### INSTRUCTIONS FOR THE TASK
Go through the entries below and work out how many lines include "seadme". Answer with the number only.

Before-and-after change data:

──────

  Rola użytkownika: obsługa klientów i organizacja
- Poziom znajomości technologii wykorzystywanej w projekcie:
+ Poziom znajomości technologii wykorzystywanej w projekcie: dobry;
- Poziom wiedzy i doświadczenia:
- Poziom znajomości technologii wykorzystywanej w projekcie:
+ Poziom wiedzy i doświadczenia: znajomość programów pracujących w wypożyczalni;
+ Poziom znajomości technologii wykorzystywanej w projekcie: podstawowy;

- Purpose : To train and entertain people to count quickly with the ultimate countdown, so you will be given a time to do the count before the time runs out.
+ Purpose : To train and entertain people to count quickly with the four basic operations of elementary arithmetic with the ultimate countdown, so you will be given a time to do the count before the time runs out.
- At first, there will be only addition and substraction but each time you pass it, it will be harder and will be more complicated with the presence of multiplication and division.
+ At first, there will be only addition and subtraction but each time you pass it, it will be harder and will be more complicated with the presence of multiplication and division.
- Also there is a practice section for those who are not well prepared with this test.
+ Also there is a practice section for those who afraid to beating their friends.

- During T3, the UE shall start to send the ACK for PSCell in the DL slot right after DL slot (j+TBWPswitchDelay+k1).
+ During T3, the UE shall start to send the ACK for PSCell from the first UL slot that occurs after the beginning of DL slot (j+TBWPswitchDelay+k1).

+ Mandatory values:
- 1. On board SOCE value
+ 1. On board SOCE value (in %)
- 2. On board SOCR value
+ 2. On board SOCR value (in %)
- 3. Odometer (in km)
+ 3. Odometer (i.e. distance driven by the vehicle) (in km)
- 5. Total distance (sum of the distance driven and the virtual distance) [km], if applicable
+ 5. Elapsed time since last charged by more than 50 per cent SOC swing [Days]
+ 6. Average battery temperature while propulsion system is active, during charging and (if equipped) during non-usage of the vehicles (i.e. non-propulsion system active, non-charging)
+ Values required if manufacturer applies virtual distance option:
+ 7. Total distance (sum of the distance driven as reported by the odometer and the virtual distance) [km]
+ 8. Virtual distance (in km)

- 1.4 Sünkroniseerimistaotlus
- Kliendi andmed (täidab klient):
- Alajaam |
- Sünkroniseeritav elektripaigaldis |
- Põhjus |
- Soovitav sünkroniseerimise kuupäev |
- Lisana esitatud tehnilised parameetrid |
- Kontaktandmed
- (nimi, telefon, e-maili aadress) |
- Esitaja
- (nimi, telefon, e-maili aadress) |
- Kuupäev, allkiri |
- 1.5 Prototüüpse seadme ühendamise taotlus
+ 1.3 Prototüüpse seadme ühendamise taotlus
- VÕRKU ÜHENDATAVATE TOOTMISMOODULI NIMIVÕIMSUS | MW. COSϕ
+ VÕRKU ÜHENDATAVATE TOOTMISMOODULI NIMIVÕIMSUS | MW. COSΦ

──────

### WRITTEN ANSWER
2